§ Assignment: Pictures are to be left out, and only the lines below starting at the one with "tax: 7% = 383.68 -> 7% = 284.87" and ending at the one with "discount: none -> 5% = 10.65" are to be reproduced, each exactly, both ends included.

::: Task data

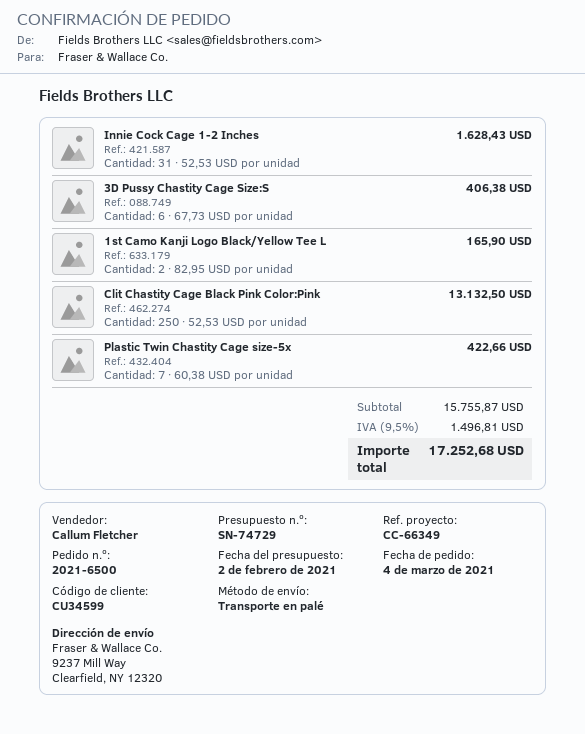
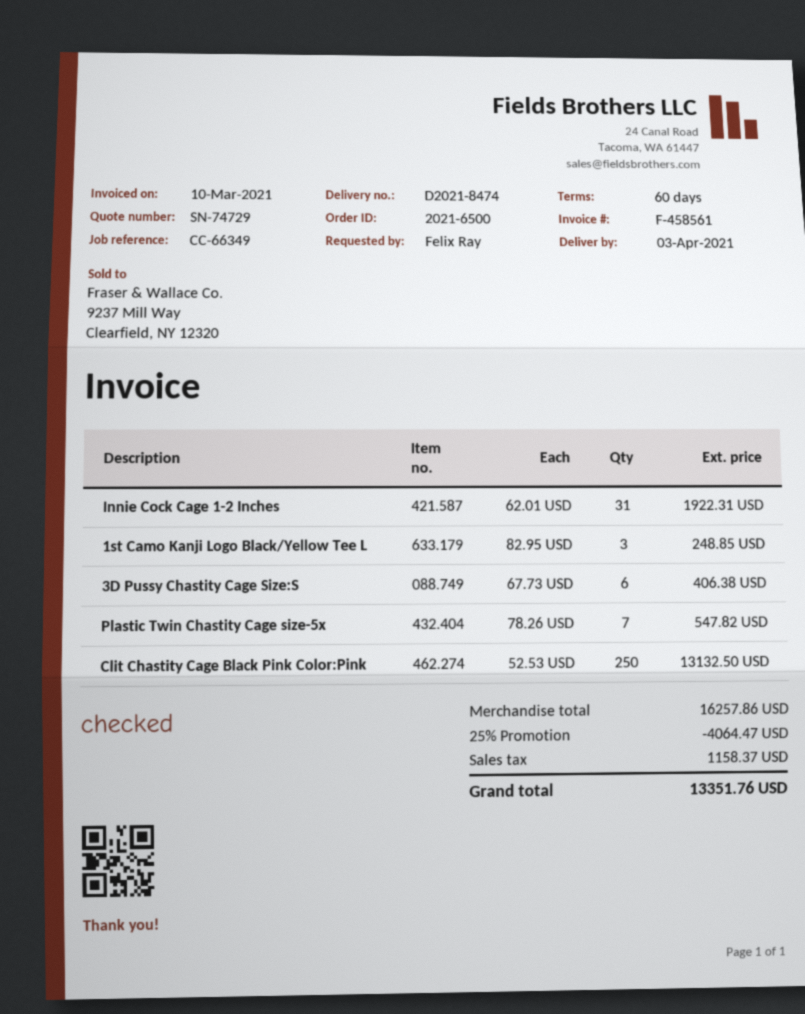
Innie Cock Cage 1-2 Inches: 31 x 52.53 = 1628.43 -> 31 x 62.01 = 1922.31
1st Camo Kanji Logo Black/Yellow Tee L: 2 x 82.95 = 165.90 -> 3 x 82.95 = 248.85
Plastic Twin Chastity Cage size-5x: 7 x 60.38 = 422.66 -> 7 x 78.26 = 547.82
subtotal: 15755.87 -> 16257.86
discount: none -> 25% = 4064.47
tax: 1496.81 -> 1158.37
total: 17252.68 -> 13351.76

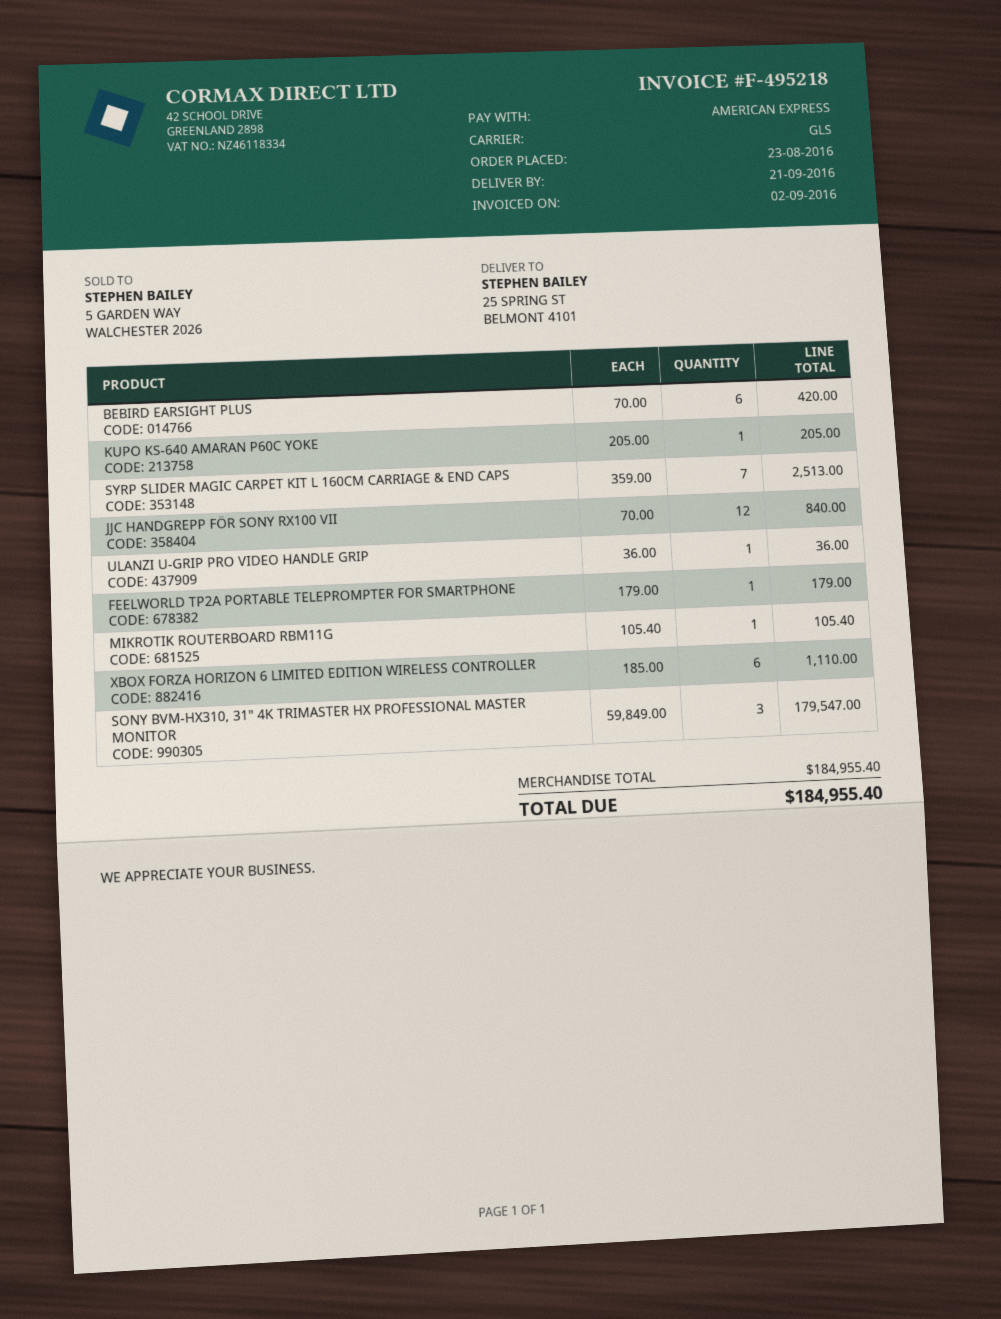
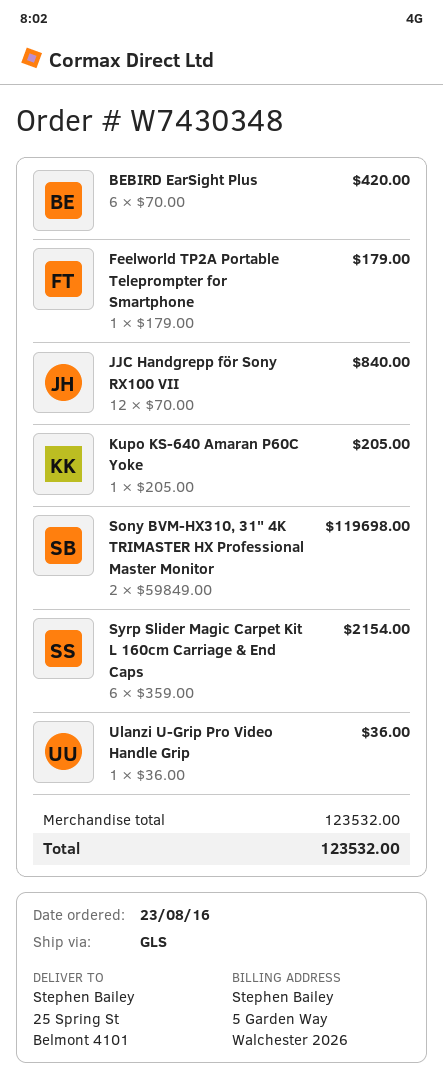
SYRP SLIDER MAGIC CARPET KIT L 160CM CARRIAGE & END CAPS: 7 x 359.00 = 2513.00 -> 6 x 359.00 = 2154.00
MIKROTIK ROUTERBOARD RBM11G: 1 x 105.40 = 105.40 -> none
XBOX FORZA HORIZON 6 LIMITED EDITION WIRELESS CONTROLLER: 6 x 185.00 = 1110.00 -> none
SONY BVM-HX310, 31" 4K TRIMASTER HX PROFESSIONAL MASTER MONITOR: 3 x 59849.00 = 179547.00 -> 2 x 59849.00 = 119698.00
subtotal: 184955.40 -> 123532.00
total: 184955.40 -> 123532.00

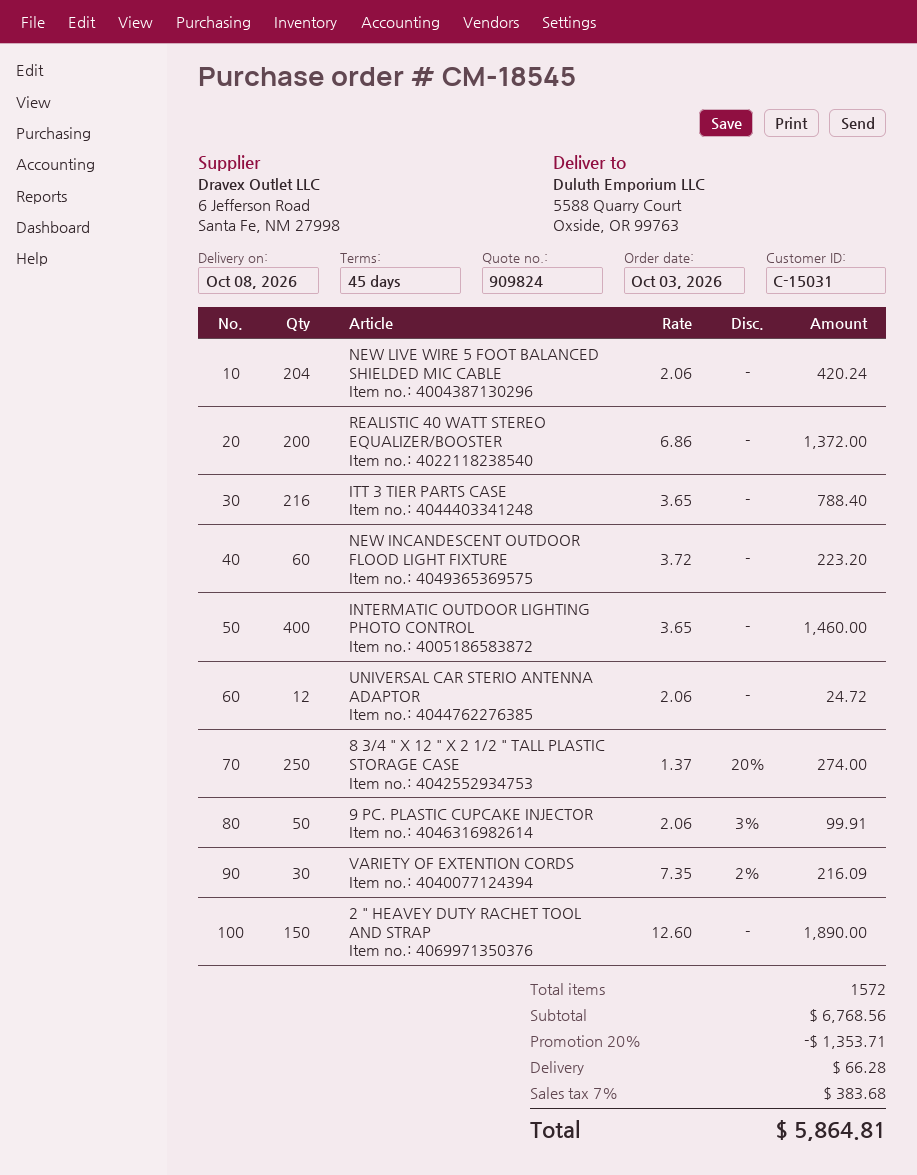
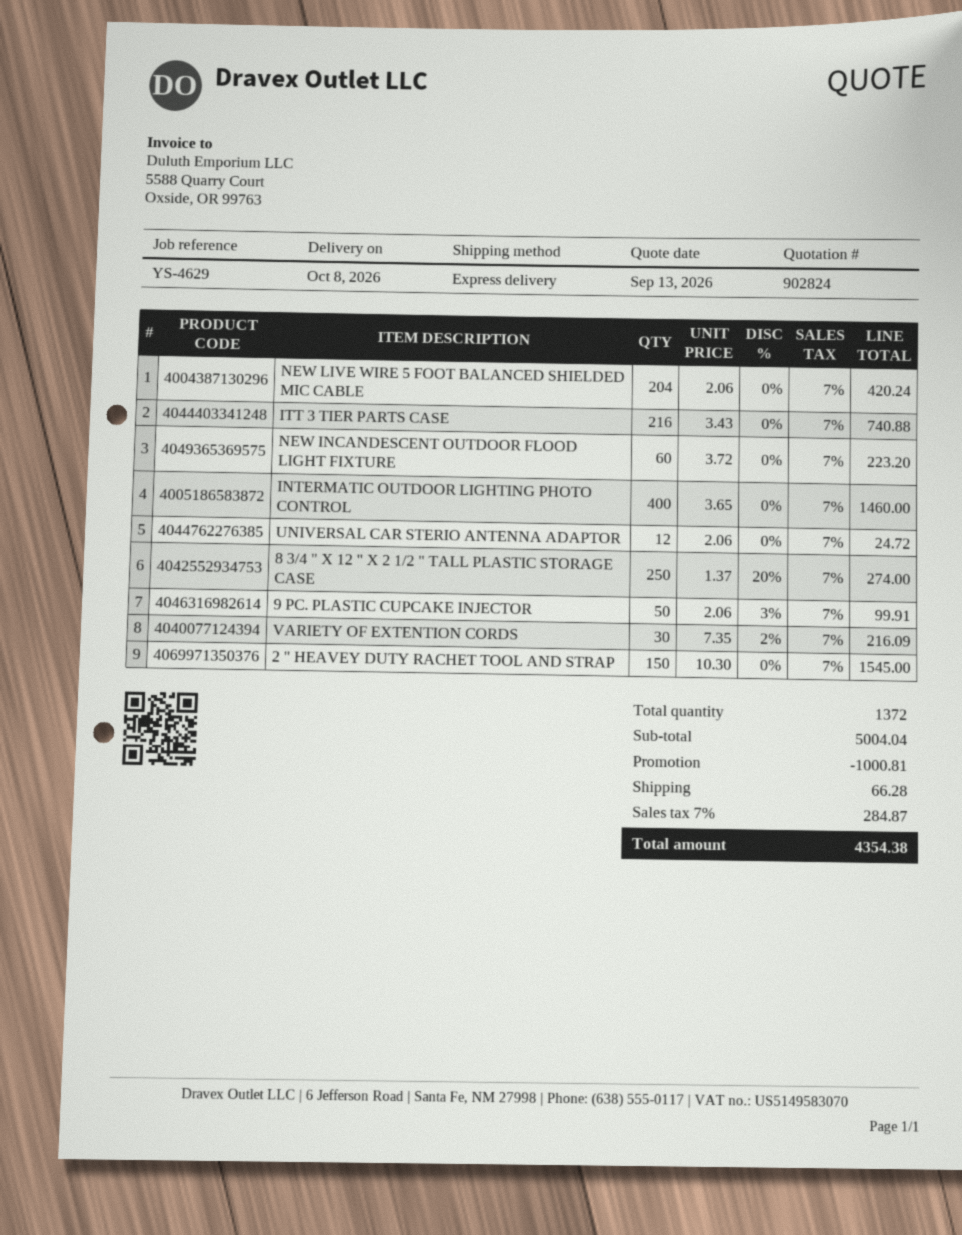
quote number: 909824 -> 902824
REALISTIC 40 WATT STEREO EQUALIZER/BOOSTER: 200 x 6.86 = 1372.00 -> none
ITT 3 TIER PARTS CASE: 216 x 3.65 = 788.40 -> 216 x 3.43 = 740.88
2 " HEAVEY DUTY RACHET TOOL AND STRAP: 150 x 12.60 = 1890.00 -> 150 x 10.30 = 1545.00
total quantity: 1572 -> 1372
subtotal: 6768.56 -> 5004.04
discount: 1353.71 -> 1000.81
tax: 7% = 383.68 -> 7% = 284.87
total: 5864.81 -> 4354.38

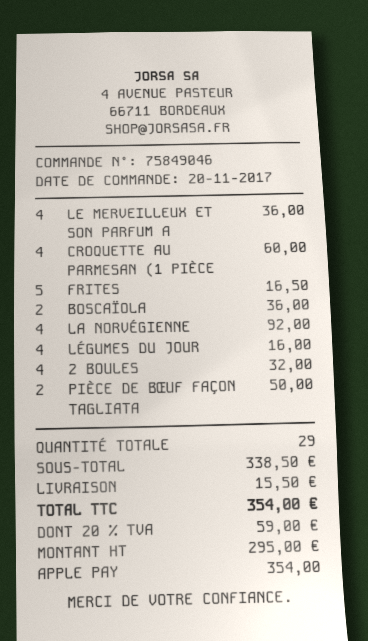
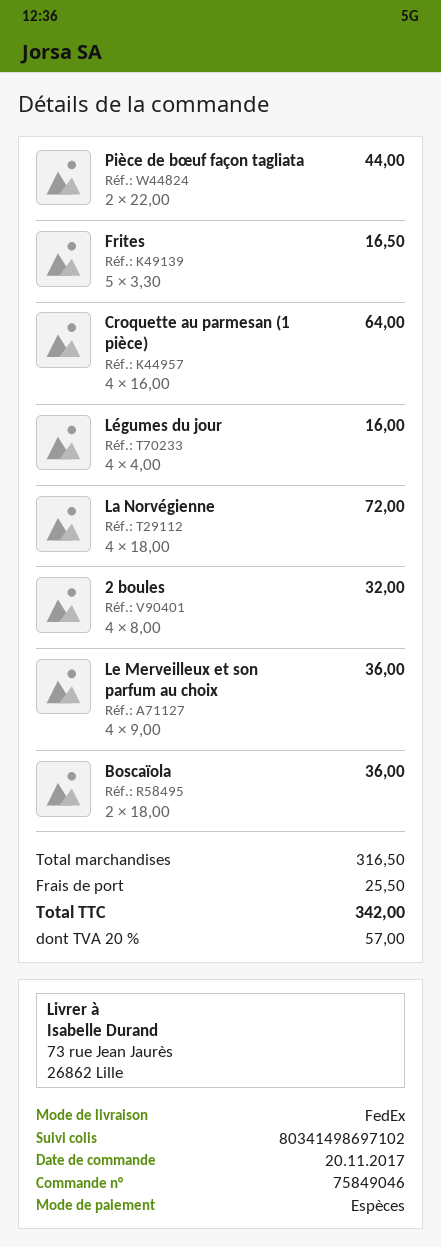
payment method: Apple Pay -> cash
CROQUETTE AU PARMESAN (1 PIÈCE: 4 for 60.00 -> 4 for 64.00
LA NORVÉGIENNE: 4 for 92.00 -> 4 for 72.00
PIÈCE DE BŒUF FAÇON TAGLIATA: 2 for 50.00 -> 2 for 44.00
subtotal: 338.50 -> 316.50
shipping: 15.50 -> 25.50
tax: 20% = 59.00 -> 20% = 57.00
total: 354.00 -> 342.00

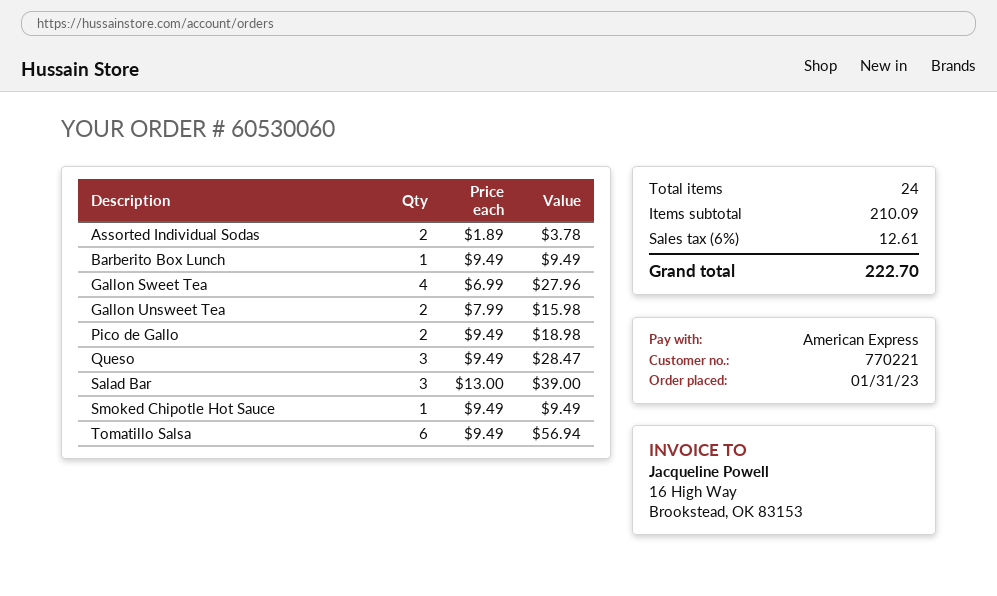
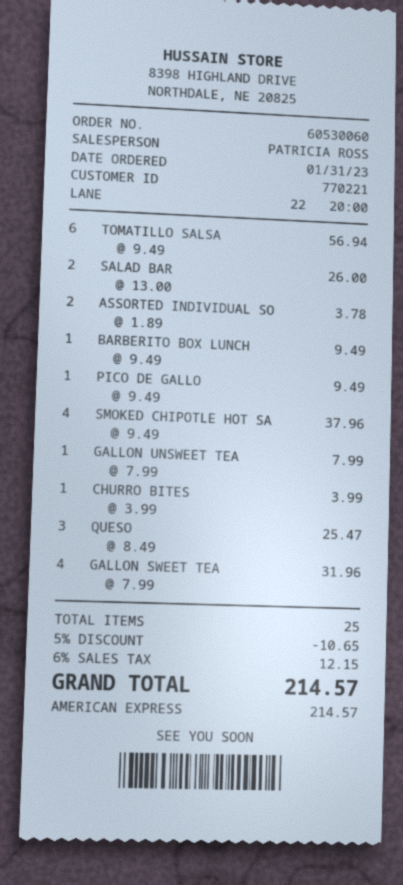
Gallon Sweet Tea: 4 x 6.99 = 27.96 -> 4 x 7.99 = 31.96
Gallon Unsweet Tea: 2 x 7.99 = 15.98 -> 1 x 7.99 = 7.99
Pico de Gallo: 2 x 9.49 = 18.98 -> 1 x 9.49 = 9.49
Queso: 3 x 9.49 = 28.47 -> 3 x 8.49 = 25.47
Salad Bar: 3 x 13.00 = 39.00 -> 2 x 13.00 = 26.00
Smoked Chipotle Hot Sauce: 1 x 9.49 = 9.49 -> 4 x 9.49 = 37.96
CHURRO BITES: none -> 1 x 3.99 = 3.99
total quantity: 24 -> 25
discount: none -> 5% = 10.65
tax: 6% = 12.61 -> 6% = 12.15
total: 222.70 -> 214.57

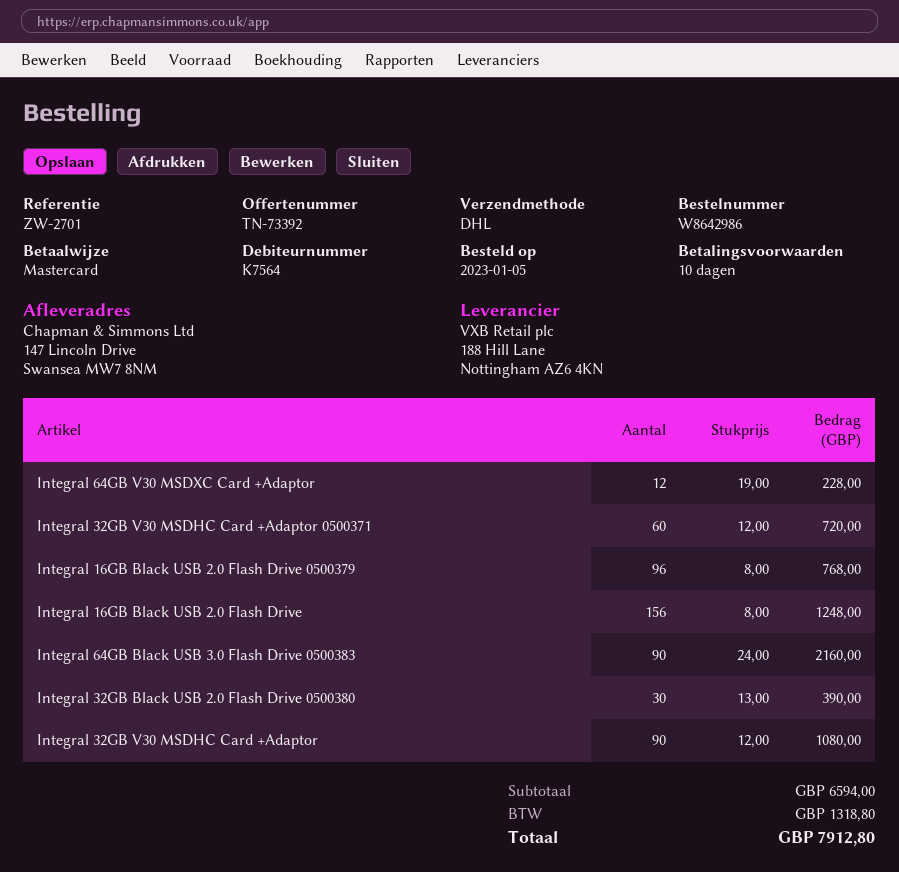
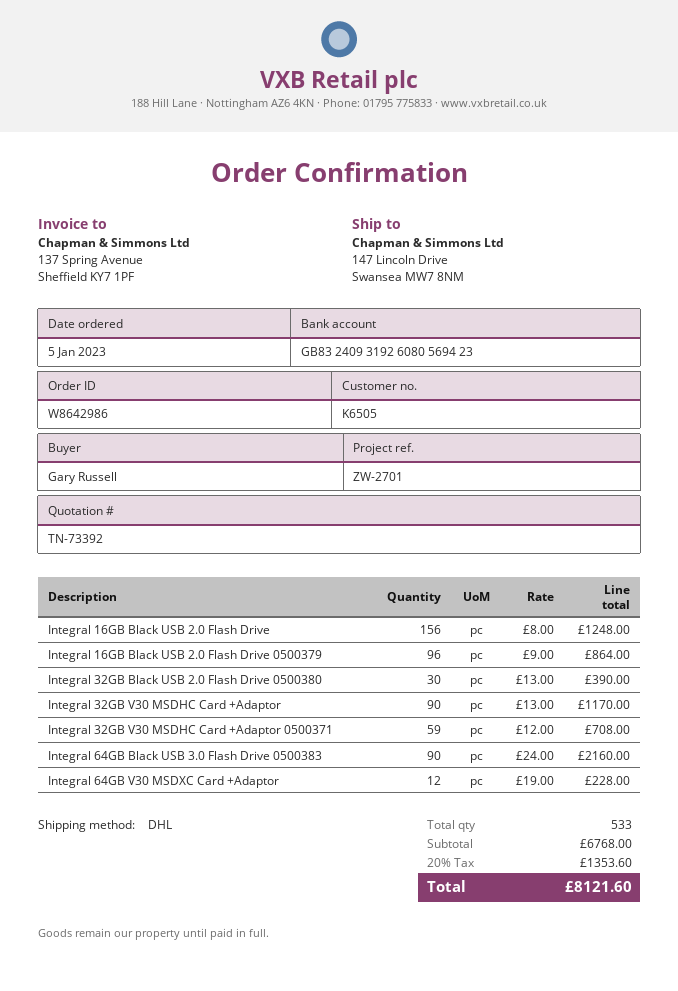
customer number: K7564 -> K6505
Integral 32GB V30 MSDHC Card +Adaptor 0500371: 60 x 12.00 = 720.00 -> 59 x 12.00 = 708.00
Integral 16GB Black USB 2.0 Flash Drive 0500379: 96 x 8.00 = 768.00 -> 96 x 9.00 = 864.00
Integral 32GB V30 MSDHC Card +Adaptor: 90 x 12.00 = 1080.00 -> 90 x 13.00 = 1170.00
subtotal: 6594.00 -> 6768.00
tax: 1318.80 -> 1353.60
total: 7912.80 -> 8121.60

::::::

§ Your response:
tax: 7% = 383.68 -> 7% = 284.87
total: 5864.81 -> 4354.38

payment method: Apple Pay -> cash
CROQUETTE AU PARMESAN (1 PIÈCE: 4 for 60.00 -> 4 for 64.00
LA NORVÉGIENNE: 4 for 92.00 -> 4 for 72.00
PIÈCE DE BŒUF FAÇON TAGLIATA: 2 for 50.00 -> 2 for 44.00
subtotal: 338.50 -> 316.50
shipping: 15.50 -> 25.50
tax: 20% = 59.00 -> 20% = 57.00
total: 354.00 -> 342.00

Gallon Sweet Tea: 4 x 6.99 = 27.96 -> 4 x 7.99 = 31.96
Gallon Unsweet Tea: 2 x 7.99 = 15.98 -> 1 x 7.99 = 7.99
Pico de Gallo: 2 x 9.49 = 18.98 -> 1 x 9.49 = 9.49
Queso: 3 x 9.49 = 28.47 -> 3 x 8.49 = 25.47
Salad Bar: 3 x 13.00 = 39.00 -> 2 x 13.00 = 26.00
Smoked Chipotle Hot Sauce: 1 x 9.49 = 9.49 -> 4 x 9.49 = 37.96
CHURRO BITES: none -> 1 x 3.99 = 3.99
total quantity: 24 -> 25
discount: none -> 5% = 10.65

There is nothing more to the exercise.